What you need to do — In the entries below, find the line with "total quantity: 32 -> 29" and the line with "total: 120.74 -> 104.17". Print those two and everything between them exactly, and nothing else.

Records —
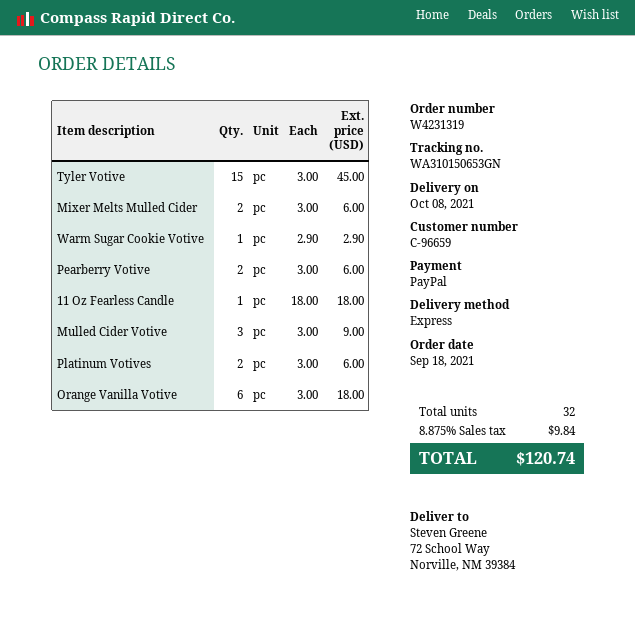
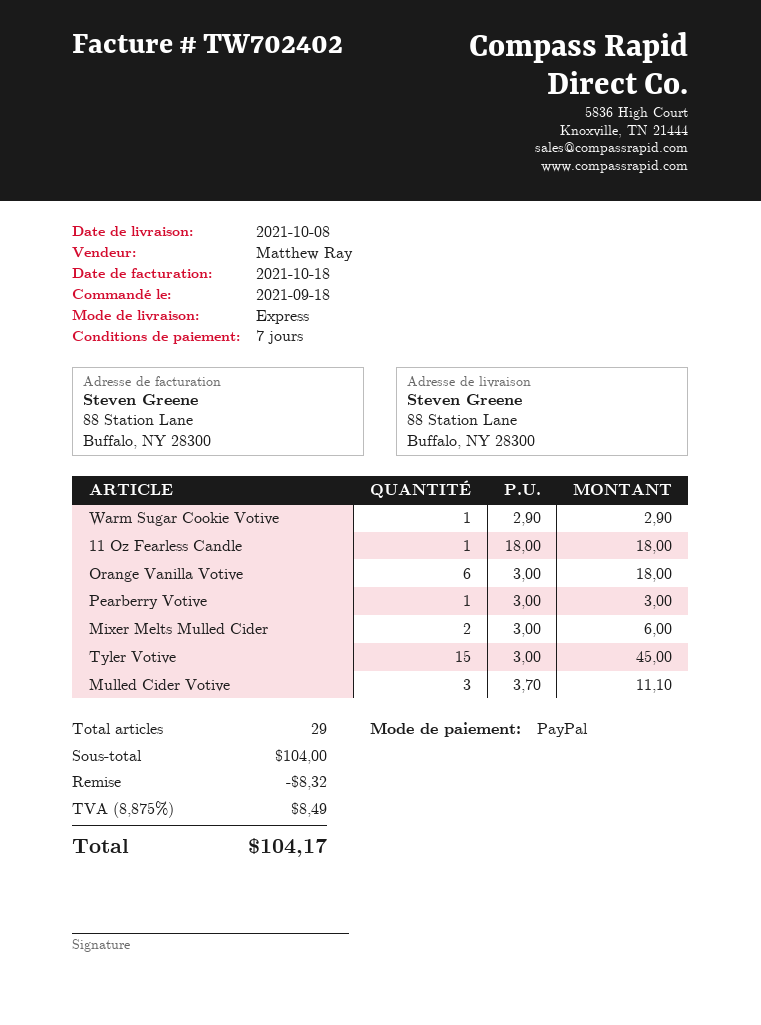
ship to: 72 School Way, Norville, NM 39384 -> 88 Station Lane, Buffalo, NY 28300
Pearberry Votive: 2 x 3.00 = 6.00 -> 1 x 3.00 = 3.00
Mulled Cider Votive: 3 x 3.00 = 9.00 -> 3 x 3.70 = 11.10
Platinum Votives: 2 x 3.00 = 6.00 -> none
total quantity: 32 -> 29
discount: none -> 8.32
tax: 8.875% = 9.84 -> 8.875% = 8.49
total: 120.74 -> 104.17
--
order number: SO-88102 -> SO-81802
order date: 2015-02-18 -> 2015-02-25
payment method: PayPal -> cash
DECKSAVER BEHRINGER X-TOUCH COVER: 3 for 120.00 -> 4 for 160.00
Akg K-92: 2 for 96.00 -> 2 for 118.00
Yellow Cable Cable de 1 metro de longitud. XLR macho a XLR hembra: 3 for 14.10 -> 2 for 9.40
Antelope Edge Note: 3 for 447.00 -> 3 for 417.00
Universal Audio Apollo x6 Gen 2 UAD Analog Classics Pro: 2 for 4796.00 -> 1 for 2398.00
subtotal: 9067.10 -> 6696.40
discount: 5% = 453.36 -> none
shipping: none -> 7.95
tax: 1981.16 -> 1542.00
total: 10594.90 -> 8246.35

Exercise answer —
total quantity: 32 -> 29
discount: none -> 8.32
tax: 8.875% = 9.84 -> 8.875% = 8.49
total: 120.74 -> 104.17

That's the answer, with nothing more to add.